■ Exercise prompt ■
Scan the entries below and tally the lines that include "Hello". Return nothing but the tally.

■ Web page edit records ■
■ ■ ■ ■ ■ ■ ■

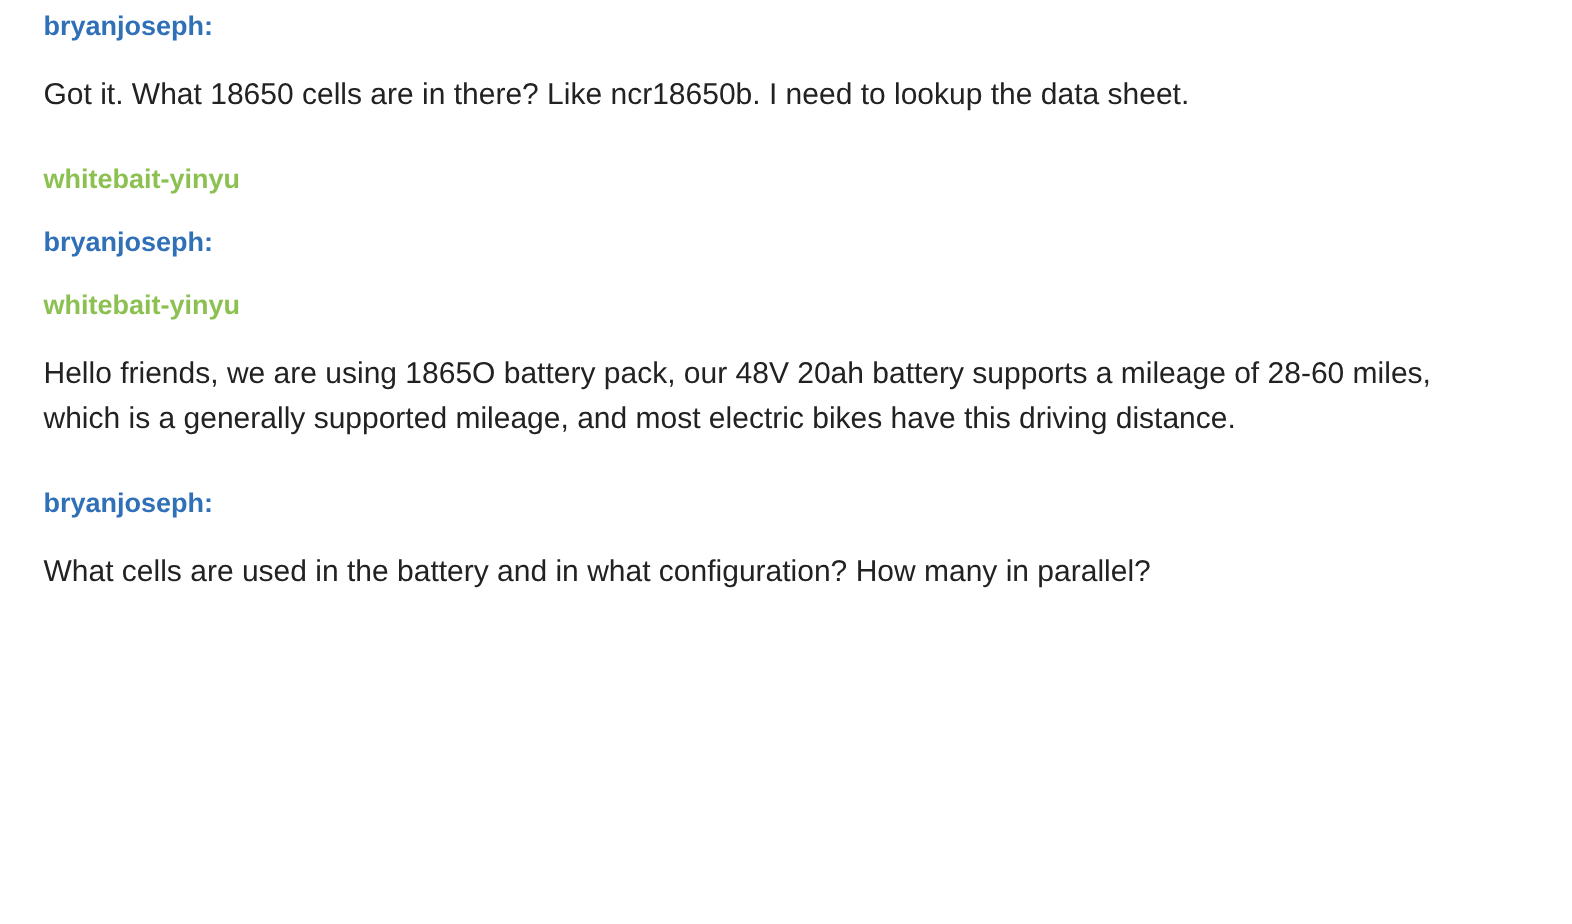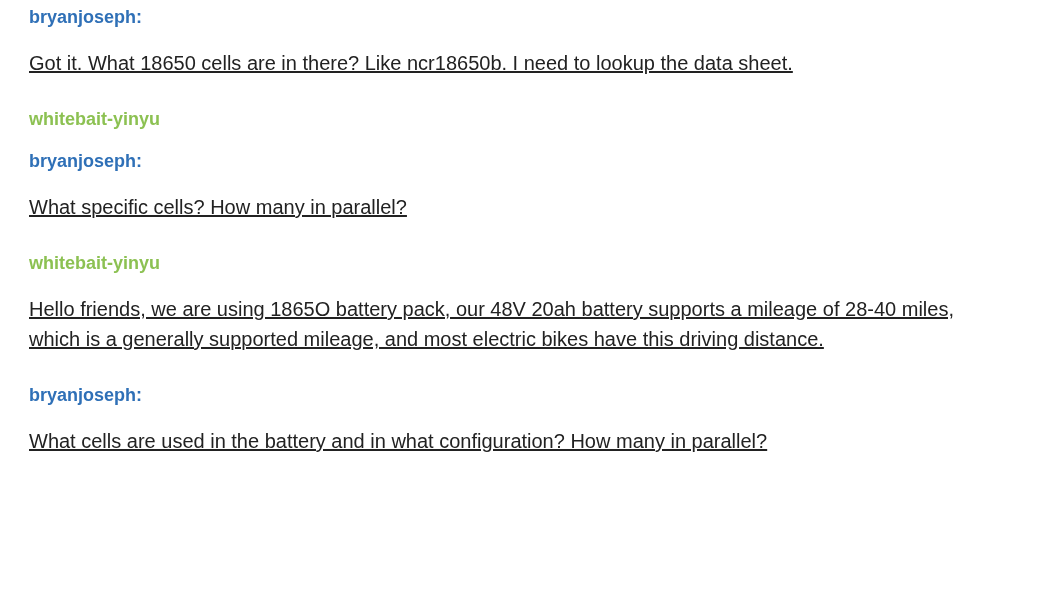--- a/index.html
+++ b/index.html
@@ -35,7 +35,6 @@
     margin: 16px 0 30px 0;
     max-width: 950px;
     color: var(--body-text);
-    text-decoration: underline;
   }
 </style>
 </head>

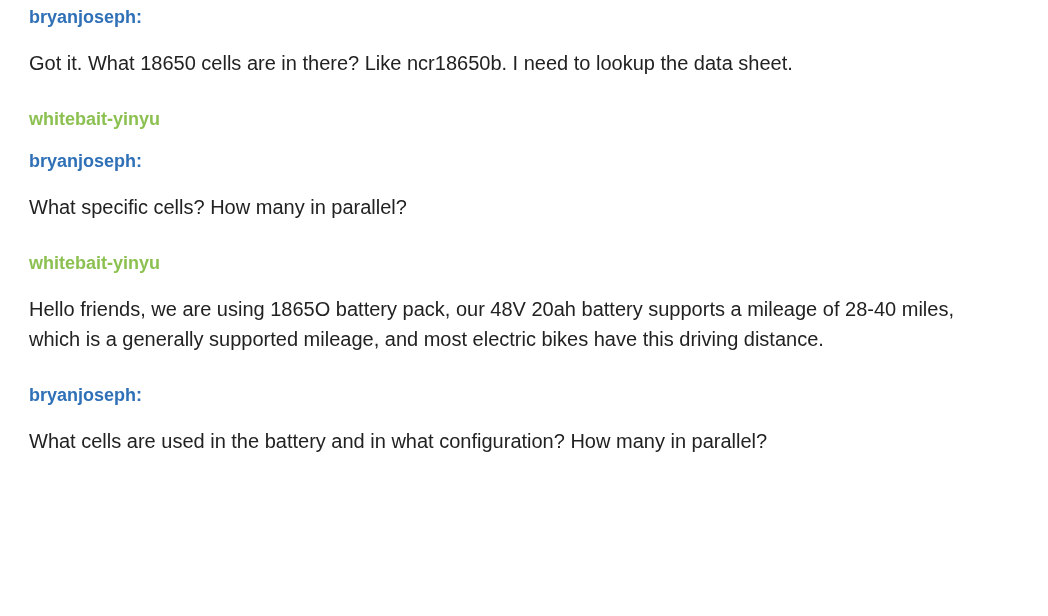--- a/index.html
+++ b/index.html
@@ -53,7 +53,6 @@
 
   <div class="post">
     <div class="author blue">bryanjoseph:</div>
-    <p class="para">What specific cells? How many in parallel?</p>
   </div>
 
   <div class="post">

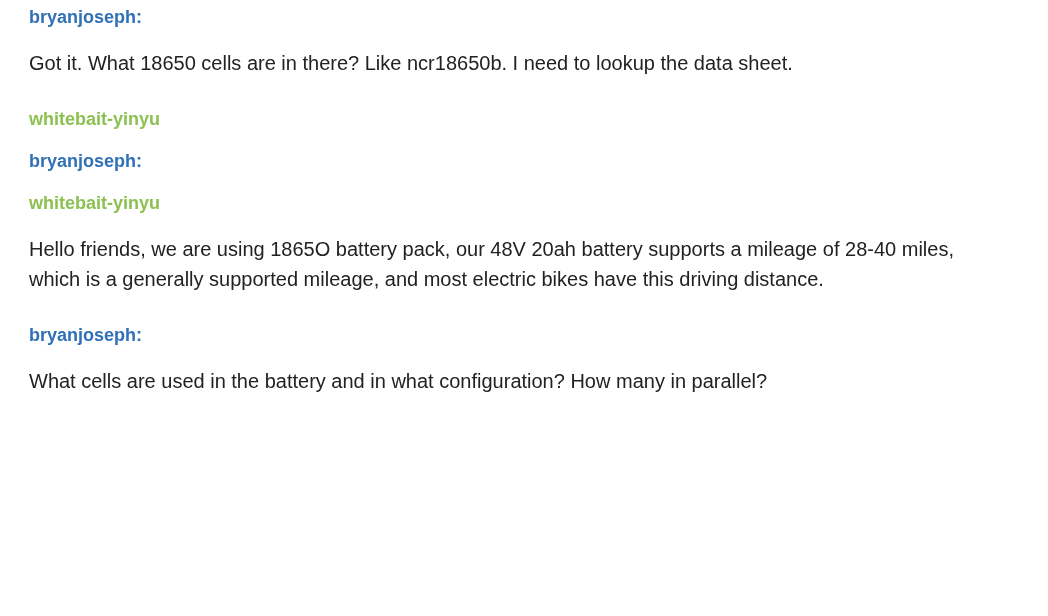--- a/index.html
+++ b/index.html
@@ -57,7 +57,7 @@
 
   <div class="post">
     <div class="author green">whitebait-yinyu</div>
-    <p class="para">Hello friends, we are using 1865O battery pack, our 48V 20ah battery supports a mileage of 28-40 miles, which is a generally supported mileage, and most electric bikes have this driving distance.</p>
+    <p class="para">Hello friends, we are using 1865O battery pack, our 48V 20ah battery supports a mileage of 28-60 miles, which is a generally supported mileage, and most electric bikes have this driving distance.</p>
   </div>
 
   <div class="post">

■ ■ ■ ■ ■ ■ ■

■ Solution to the problem ■
2